Numerical Simulation on Flow and Heat Transfer Characteristics of a Single-loop Oscillating Heat Pipe with Variable Pipe Diameter Ratios

Abstract

A three-dimensional numerical model, employing the Volume of Fluid (VOF) method, was developed for a single-loop oscillating heat pipe (OHP) with variable diameters. The investigation explored the impact of varying pipe diameter ratios on flow and heat transfer characteristics at different operational stages under a 40W heat power.
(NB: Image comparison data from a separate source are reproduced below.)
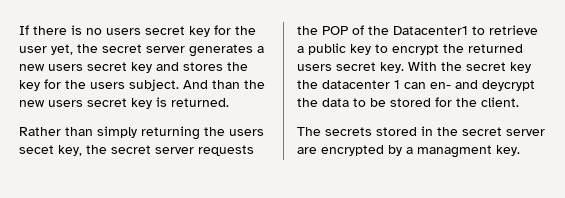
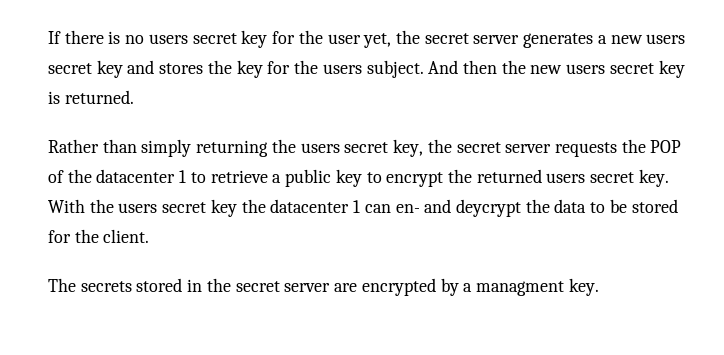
- And than the new users secret key is returned.
+ And then the new users secret key is returned.
- Rather than simply returning the users secet key, the secret server requests the POP of the Datacenter1 to retrieve a public key to encrypt the returned users secret key.
+ Rather than simply returning the users secret key, the secret server requests the POP of the datacenter 1 to retrieve a public key to encrypt the returned users secret key.
- With the secret key the datacenter 1 can en- and deycrypt the data to be stored for the client.
+ With the users secret key the datacenter 1 can en- and deycrypt the data to be stored for the client.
The results reveal that the diameter ratio significantly affects the spatial arrangement of the evaporation, adiabatic, and condensation sections in the OHP. In the initial stage, the condensation section displays 15 liquid slugs when the diameter ratio is 1, but this number decreases to fewer than 10 in the same area when the diameter ratio exceeds 1. Comparative to a straight-pipe OHP, configurations with varying diameter ratios exhibit a marginal reduction in the average fluid velocity during the circulation of the working fluid inside the pipe, with the most pronounced velocity decrease occurring at a diameter ratio of 0.8. As the diameter ratio increases to 1.25 and 1.5, the turbulent disturbances in the region where the working fluid flows from the adiabatic section to the evaporation or condensation section intensify, facilitating the temperature exchange within the OHP. During stable operation of the OHP, the frequency of temperature oscillations increases with an increasing diameter ratio, while the amplitude decreases. Among all the cases, the OHP with a diameter ratio of 1.25 has the optimal heat resistance, 1.50K/W. The heat transfer performance of the OHP with a pipe diameter ratio of 0.8 deteriorated, and the thermal resistance increased by 27.6% compared with the straight-pipe OHP.